Au cours du quart de siècle qui suivit la dissolution de l’URSS, l’impérialisme américain chercha à inverser l’érosion de sa position économique mondiale par l’agression et la guerre. Dans leur quête de l’hégémonie mondiale, les États-Unis ont rasé des pays entiers tels que la Libye et l’Irak. Mais les guerres sans fin de Washington n’ont pas réussi à inverser son déclin. Au lieu de cela, ils se sont métastasés dans des offensives militaro-stratégiques contre la Russie et la Chine et des déclarations officielles de Washington selon lesquelles les États-Unis sont impliqués dans une nouvelle ère de conflit de grande puissance.

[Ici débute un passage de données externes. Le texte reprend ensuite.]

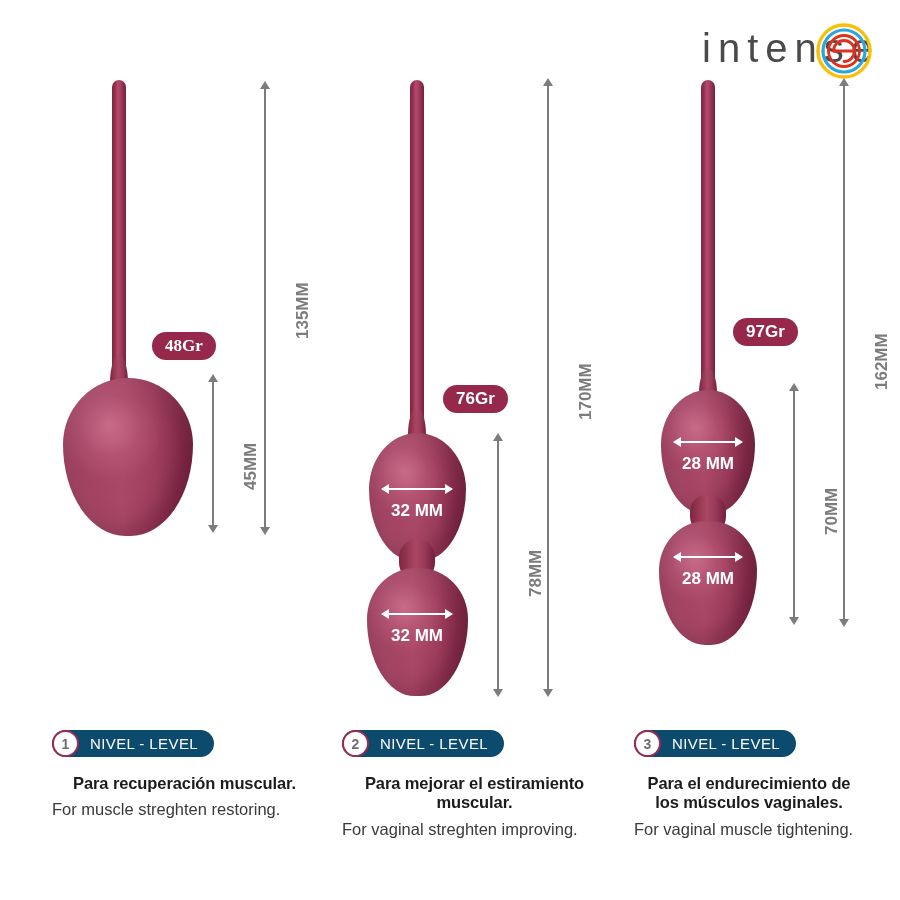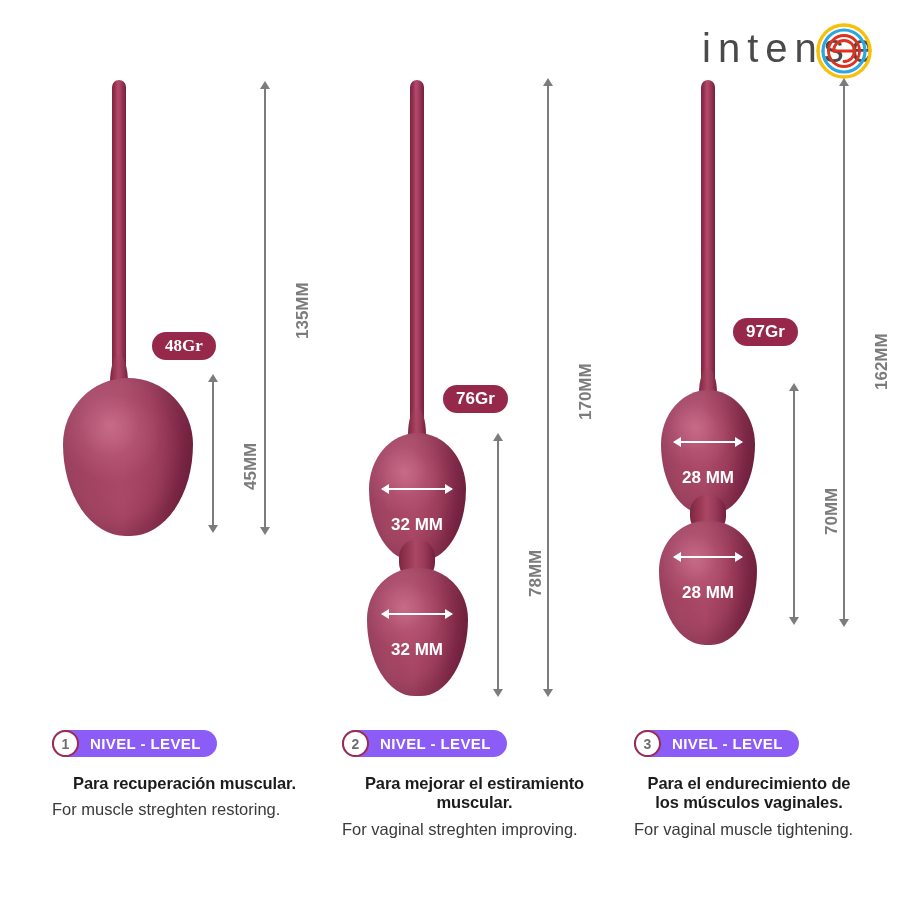"28 MM" .wlabel { margin-top: 14px -> none }
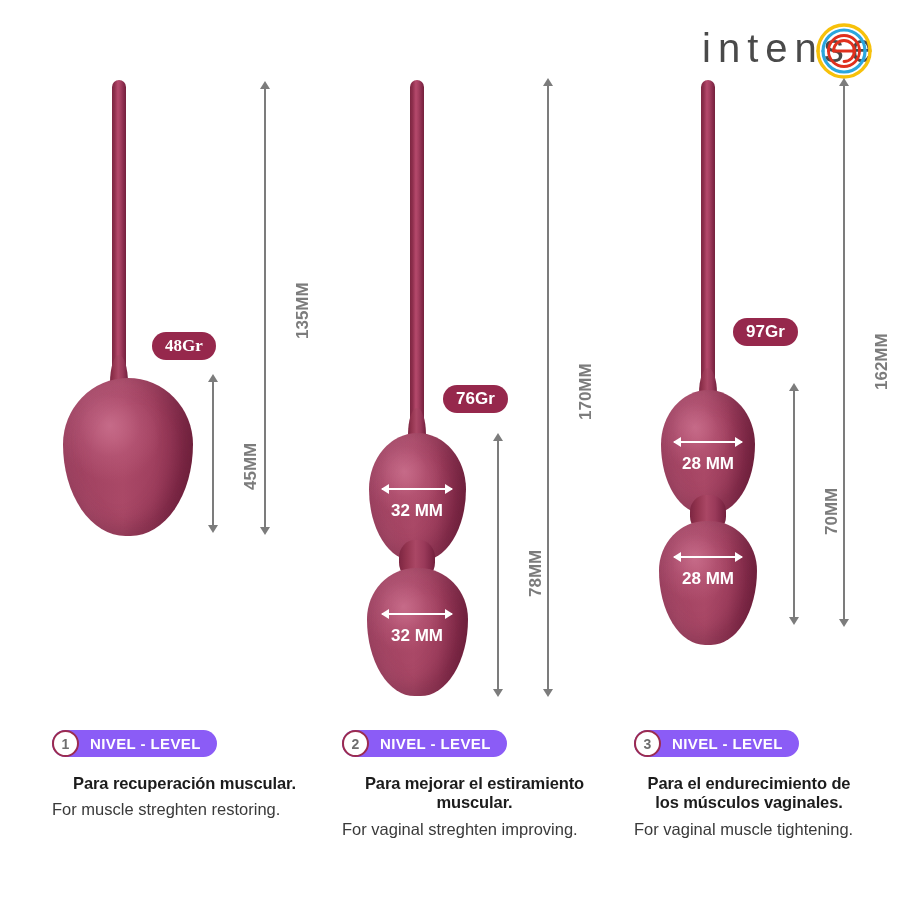"NIVEL - LEVEL" .lvl-pill { background: #8b5cf6 -> #0c4a6e; font-weight: 700 -> 400 }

L’éruption du militarisme américain est accélérée par l’aggravation de la crise économique. Dans un article intitulé : « Des fissures se forment dans le récit de la croissance mondiale ébranlant les investisseurs » (Cracks form dans Global Growth Story, Rattling Investors), publié lundi, le Wall Street Journal a averti, « la confiance des investisseurs a faibli au milieu des craintes qu’une poussée synchronisée mondiale attendue se transforme en une stagnation synchronisée. »

Plus important encore, l’élite dirigeante voit la guerre comme le moyen le plus opportun d’attaquer les droits démocratiques au pays afin d’écraser la recrudescence de la classe ouvrière. Mardi, le PDG de Facebook, Mark Zuckerberg, témoignera devant le Congrès alors que les grandes entreprises technologiques mettent en œuvre des mesures encore plus énergiques pour réprimer la « propagande étrangère » et les « fausses nouvelles ». Dans ce nouveau conflit militaire majeur, les appels seront redoublés pour l’interdiction de l’opposition politique.

Mais c’est précisément le mouvement international croissant de la classe ouvrière qui représente l’antipode de la guerre impérialiste. La lutte de classe démontre de plus en plus les intérêts communs des travailleurs du monde entier. Le World Socialist Web Site et le Comité international de la Quatrième Internationale (CIQI) se battent pour armer politiquement ce mouvement avec un programme socialiste et internationaliste reliant la lutte contre la guerre à la défense des droits sociaux et démocratiques des travailleurs.